When we got Bella we were told to look at the ears.
And that pretty much what her colour turned out.


----------



## Karen519 (Aug 21, 2006)

*Diesel*

Your Diesel is absolutely precious!! Congratulations!!
:wavey::wavey::wavey::wavey:


----------



## GoldenRetrieversAlberta (Dec 15, 2014)

Awwwwwwwwww. I need a puppy!!!


----------



## Harleysmum (Aug 19, 2014)

Oh he's a real heartbreaker!


----------



## Stay_Golden (Jun 10, 2014)

Baby bear!


----------



## CAROLINA MOM (May 12, 2009)

Diesel is soooooo adorable, great pictures. 

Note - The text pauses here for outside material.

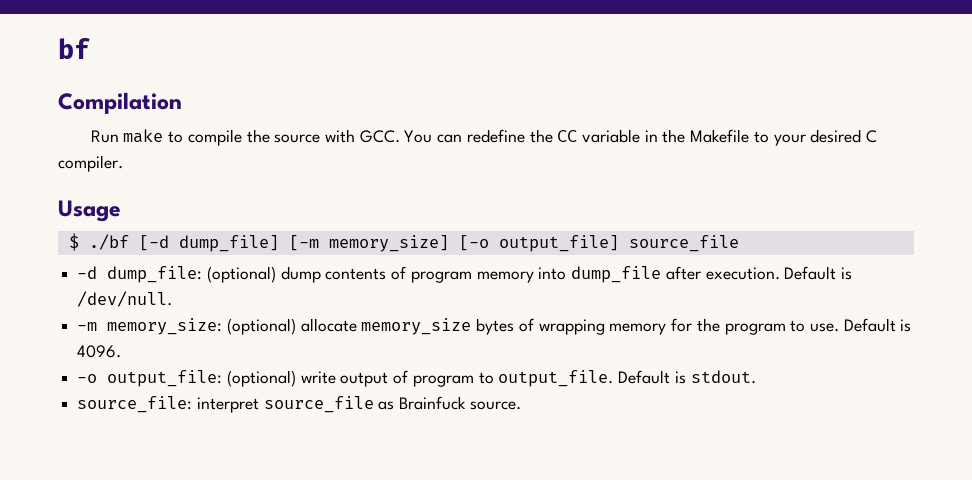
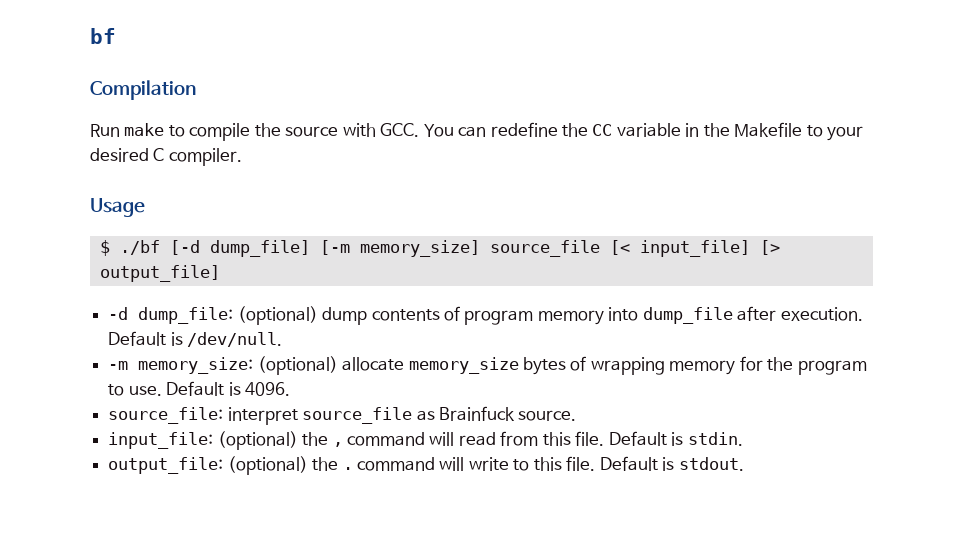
[458,235,489,251] [-o -> [489,240,780,257] source_file [< input_file] [>
[628,235,739,252] source_file -> (220, 273) none
[77,370,756,387] // -o output_file: (optional) write output of program to output_file. Default is stdout. -> (290, 389) none
(521, 405) none -> [108,431,743,450] [108,456,744,475] // input_file: (optional) the , command will read from this file. Default is stdin. // output_file: (optional) the . command will write to this file. Default is stdout.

Yes his overall coloring should be close to what his ears currently are.


----------



## DieselTheGolden (Jan 17, 2016)

Thanks everyone! It'll be fun to watch as he "grows into himself"! I'll keep you all updated with photos!


----------



## KKaren (Oct 29, 2014)

Oh my gosh, what a cutie, I love the pictures


----------



## Monkey&Marshall (Aug 17, 2015)

So cute! I agree, look at the ears!


----------



## swishywagga (Nov 13, 2012)

Lovely photos, Diesel is absolutely gorgeous!.


----------



## Mel (Sep 9, 2008)

Diesel is sooo cute. Doesn´t matter what colour he´s going to be.


----------



## DieselTheGolden (Jan 17, 2016)

*Here's a few more recent ones...*

Just wanted to share a few more recent ones! He's growing like crazy and starting to look more like a dog than a teddy bear! He loveeeesss sleeping on his back!


----------



## wdadswell (Dec 17, 2015)

Beautiful pictures of Diesel! The one of him sleeping on his back is priceless!!


----------



## aesthetic (Apr 23, 2015)

Look at that adorable little puppy belly!! Diesel is such a cutie.


----------



## Panama Rob (Nov 26, 2015)

So Awesome!!!


----------



## Coby Love (Apr 9, 2015)

oh my goodness! Just too adorable! I can't wait to get my new boy!


----------